Sexta-feira, agosto de 1973. Naquela noite, confesso, eu estava bastante apreensivo. Até porque, era a primeira vez que eu entraria naquele enorme ginásio. Antes, porém, devo dizer que o convite partiu da ‘tentação loura’. Sim! Afinal, eu era um professor de química em início de carreira no cursinho onde ela estudava, lá na Estrada do Portela, em Madureira. Além disso, é bom que se diga, aquela turma tinha mais de cem alunos na sala. E, curiosamente, o tablado que o professor dava aula, céus, mais parecia uma montanha russa: alto e perigoso!
Também é verdade que os ‘nossos olhares’ denunciavam a forte atração existente. Mas, é o tal negócio: quem pode prever o futuro, meus amigos? Ainda mais naquela turma, que era formada por alunos mais velhos. A maioria ali já trabalhava para sustentar o tranco da vida, sabe como é?! E, de mais a mais, turma da noite geralmente é agitada. Do tipo que exige do professor bastante ‘jogo de cintura’ e domínio de classe. E isso, reconheço, eu ainda não possuía, uma vez que era o meu primeiro ano no magistério.
Ainda assim, por algum motivo que não sei explicar, houve forte empatia entre a gente: eu e a turma da Portela. Lá, isso é fato. Bastava eu chegar na secretaria do cursinho e, logo a seguir, era cercado por um monte de alunos. Eles puxavam todo tipo de assunto, instigando-me de todas as formas. Algumas vezes era uma piada sobre o meu Flamengo, que andava mal das pernas naquela época que antecedeu a ‘geração do Zico’. Outras vezes, eram até dúvidas sobre química, algo muito raro de acontecer…
O que sei dizer é que naquela primavera de 1973, a Escola de Samba Império Serrano estava em evidência, pois havia faturado o primeiro lugar no ano anterior. Os ensaios fervilhavam no ginásio da Estrada do Portela. Tanto é que a última aula da semana, aula de Inglês, quase não tinha aluno em sala. Todos estavam animados, prontos para saírem mais cedo. E eu só dava as três primeiras aulas na noite, sendo duas na sede do Shopping Tem Tudo e uma na Estrada do Portela, que ficava no outro lado da linha do trem. De lá, normalmente, eu ia para casa, ‘carregando’ o meu fusca 63 e me arrastando em um percurso de quase 20 km até o bairro do Rio Comprido.
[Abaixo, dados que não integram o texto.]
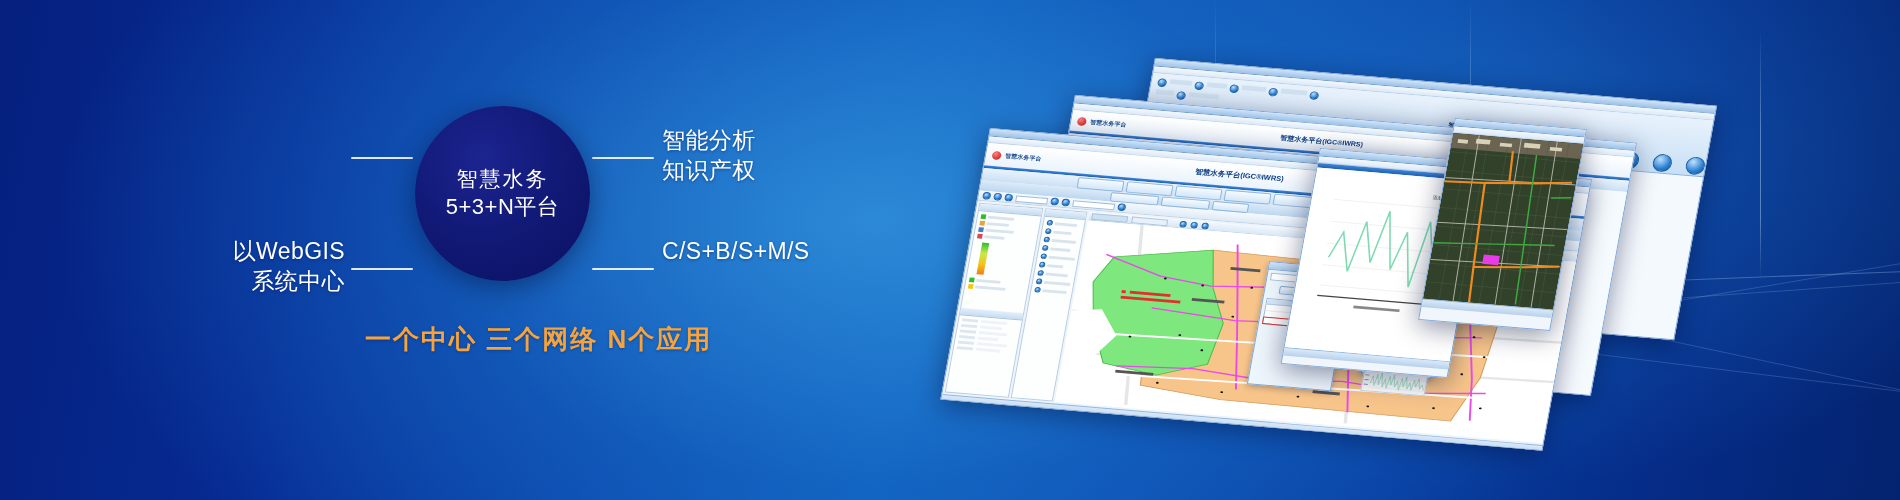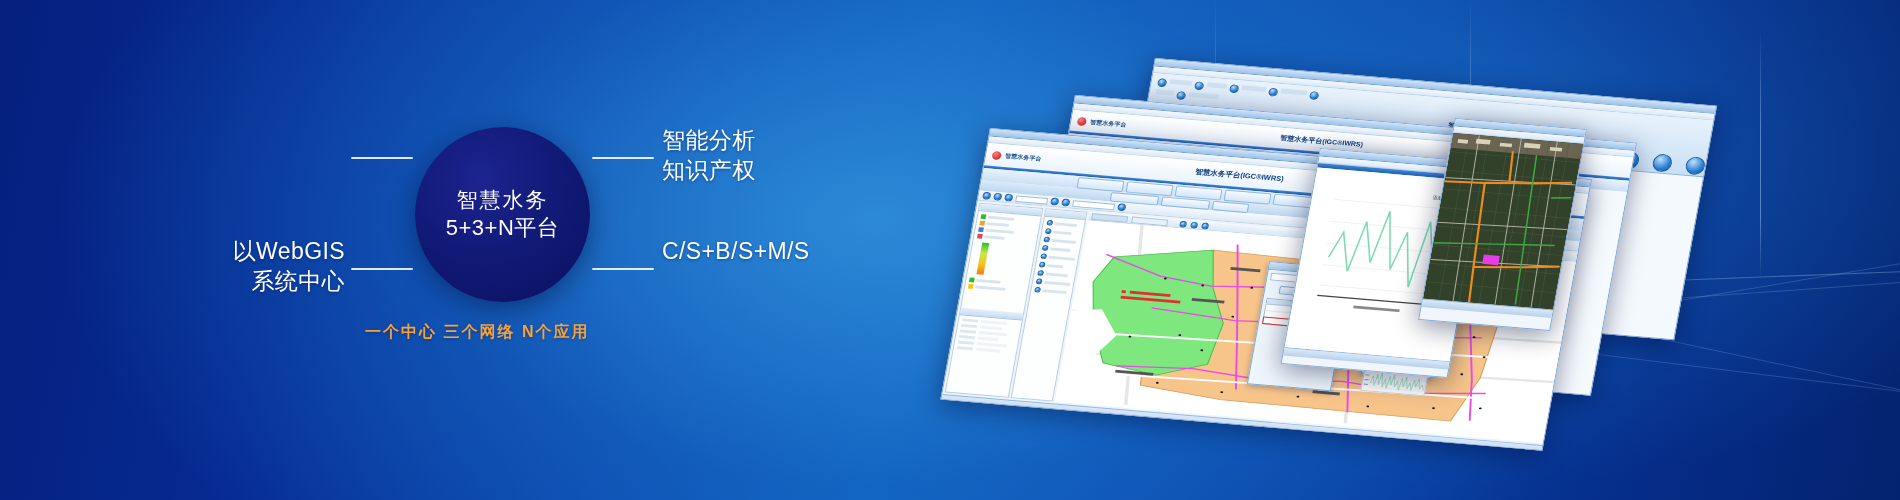--- a/index.html
+++ b/index.html
@@ -29,7 +29,7 @@
   .connector{position:absolute;height:2px;background:rgba(255,255,255,.88);border-radius:2px;}
 
   #hub{
-    position:absolute;left:160px;top:32px;width:175px;height:175px;border-radius:50%;
+    position:absolute;left:160px;top:11px;width:175px;height:175px;border-radius:50%;
     background:radial-gradient(circle at 38% 30%,#1c2490 0%,#121a78 45%,#0a1060 100%);
     box-shadow:0 6px 26px rgba(2,10,50,.45);
     display:flex;flex-direction:column;align-items:center;justify-content:center;

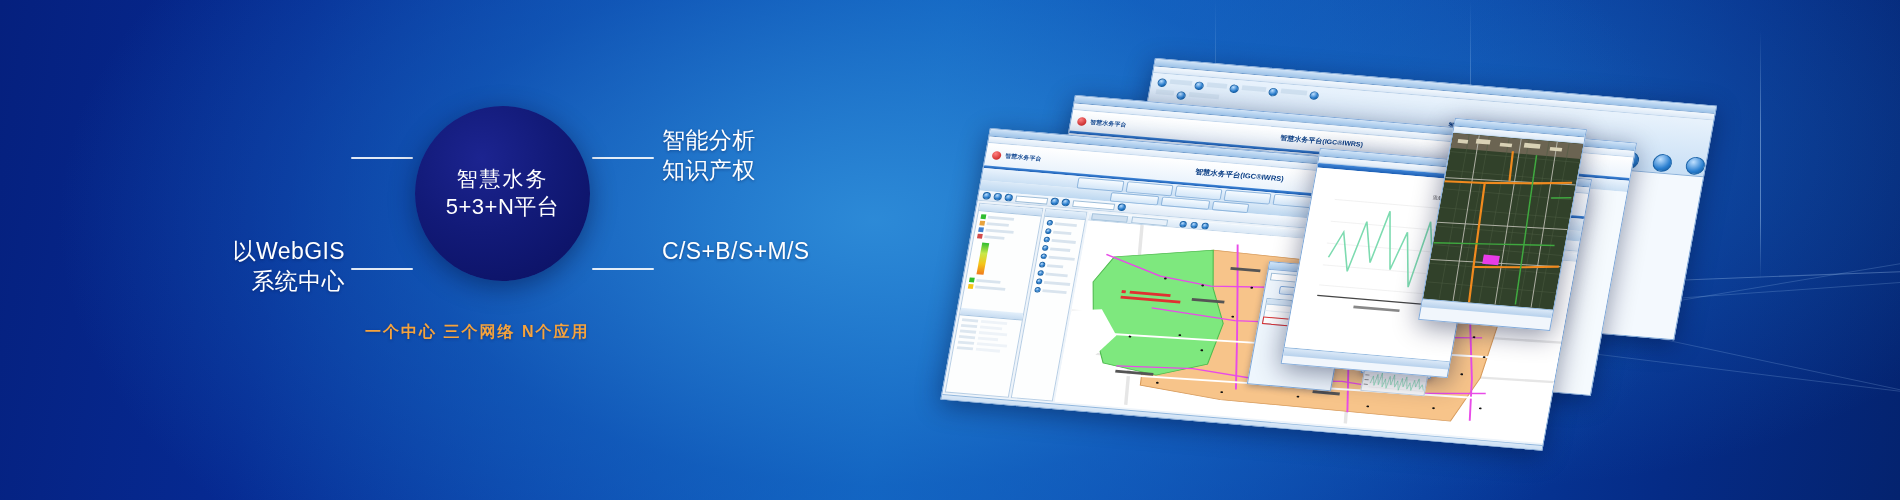--- a/index.html
+++ b/index.html
@@ -39,7 +39,7 @@
   #hub .h2 sup{font-size:12px;vertical-align:super;}
   #hub .h3{color:#fff;font-size:22px;letter-spacing:.5px;line-height:28px;}
 
-  #tagline{position:absolute;left:365px;top:322px;color:#f6a33c;font-size:16px;
+  #tagline{position:absolute;left:365px;top:322px;color:#f6a33c;font-size:26px;
            letter-spacing:2px;font-weight:700;text-shadow:0 1px 3px rgba(0,20,70,.35);white-space:nowrap;}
No entanto, naquela sexta-feira, em especial, eu me arrumara feito príncipe, com roupa nova e o escambau. Até perfume coloquei. Assim, após as aulas no Shopping Tem Tudo, parti para a terceira e última na Estrada do Portela. Pronto, tudo rapidinho. De lá, eu fui para a quadra da Império Serrano. Ao chegar, vi que tinha gente por todos os lados. Mas, tal qual um ímã, os meus olhos foram atraídos pela ‘tentação loura’. Sorrimos discretamente um para outro e nos aproximamos. Perguntei se ela estava sozinha. Disse que sim. Perguntei se podia lhe fazer companhia. Novamente, disse que sim. Aí, meu coração disparou, disparou! Nesse momento, tudo explodiu. Verdadeiro delírio. Sinos tocando sem parar. Cheiro de lança-perfume. Gritos de pega-ladrão. Fantasmas rondando a longa noite…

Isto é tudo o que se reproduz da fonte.